# Using Scrapy To Scrape For Specific Information

This is a notebook that demonstrates the use of the Scrapy python library to extract specific information from a website and then organizes said information into a pandas dataframe, displayed as a table.

Included is a page-turning web-crawler so that we can acquire all the relevant data from the website.

In [None]:
!pip install scrapy

In [None]:
import scrapy
from scrapy.crawler import CrawlerProcess

class QuotesSpider(scrapy.Spider):
    name = "quotes"
    start_urls = ['http://quotes.toscrape.com']
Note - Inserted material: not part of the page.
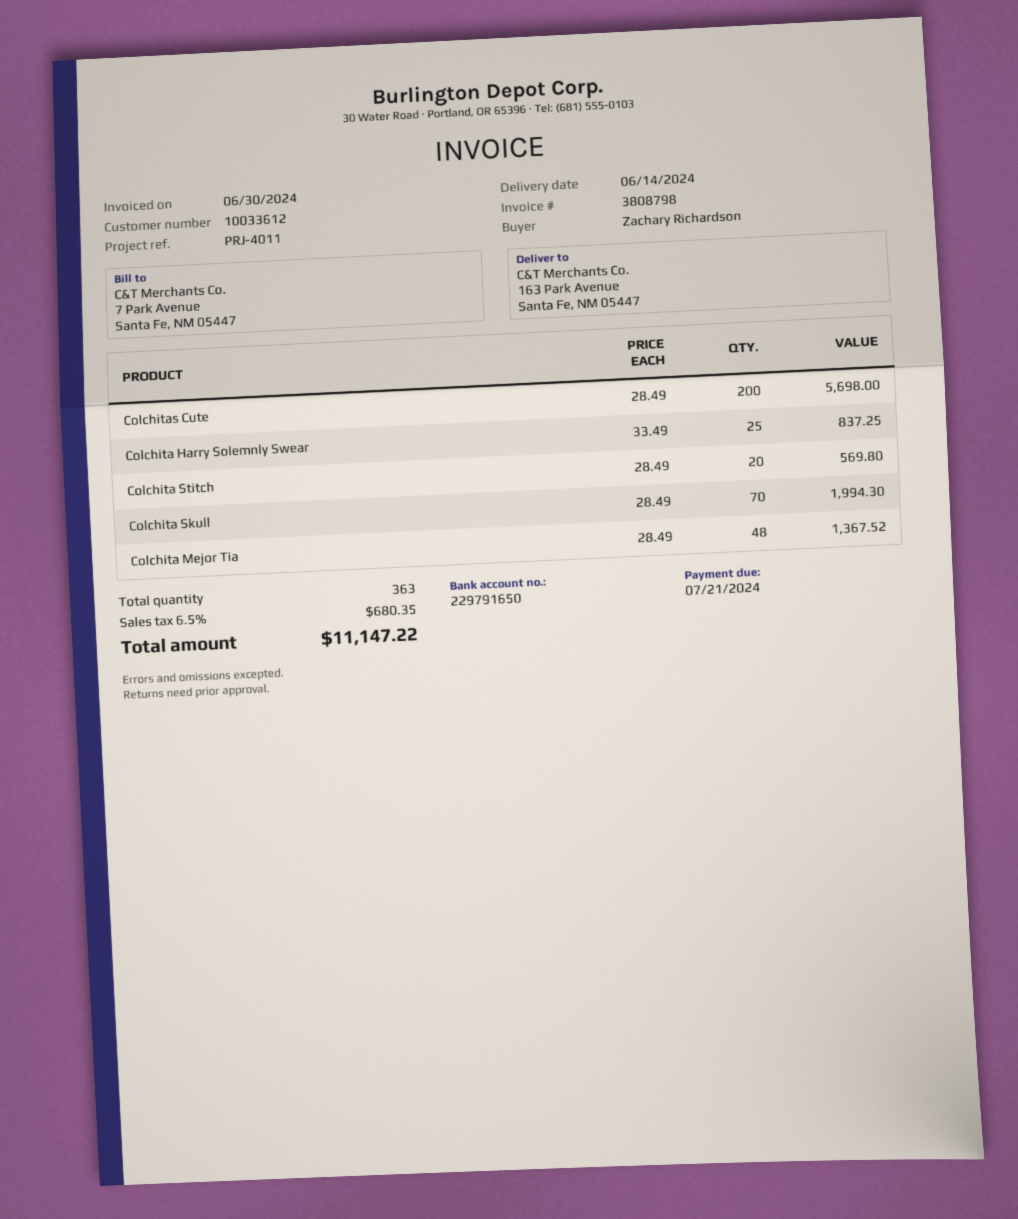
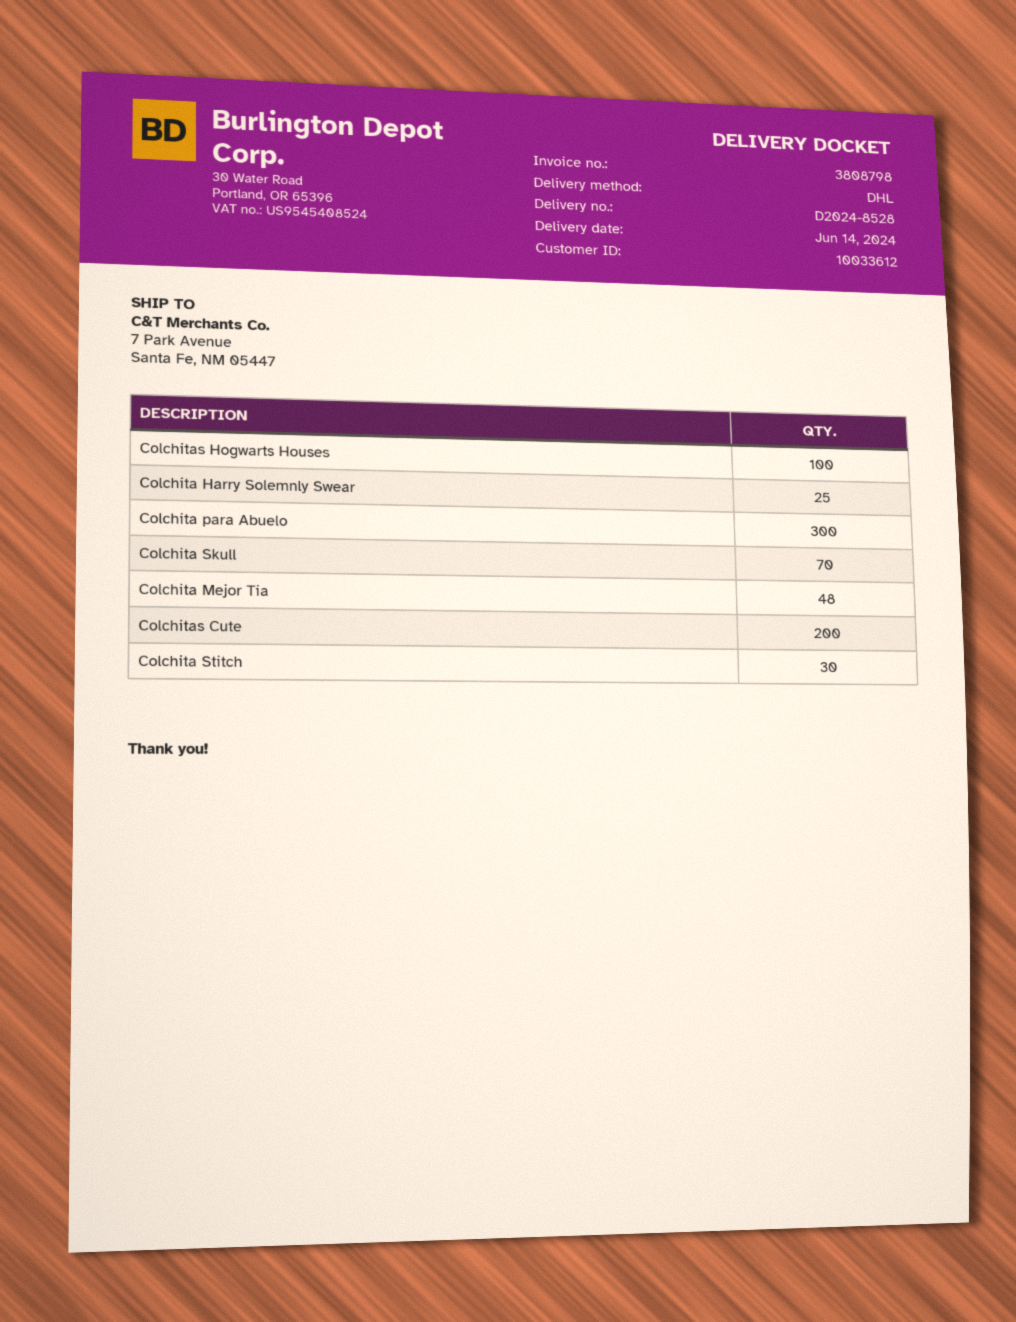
ship to: 163 Park Avenue, Santa Fe, NM 05447 -> 7 Park Avenue, Santa Fe, NM 05447
Colchita Stitch: 20 -> 30
Colchitas Hogwarts Houses: none -> 100
Colchita para Abuelo: none -> 300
    def parse(self, response):
        for quote in response.css('div.quote'):
            yield {
                'text': quote.css('span.text::text').get(),
                'author': quote.css('span small::text').get(),
                'tags': quote.css('div.tags a.tag::text').getall(),
            }
        next_page = response.css('li.next a::attr(href)').get()
        if next_page is not None:
            yield response.follow(next_page, self.parse)


In [None]:
process = CrawlerProcess({
    'USER_AGENT': 'Mozilla/4.0 (compatible; MSIE 7.0; Windows NT 5.1)',
    'FEED_FORMAT': 'json',
    'FEED_URI': 'quotes.json'
})

process.crawl(QuotesSpider)
process.start()


In [None]:
import pandas as pd

data = pd.read_json('quotes.json')
data.head()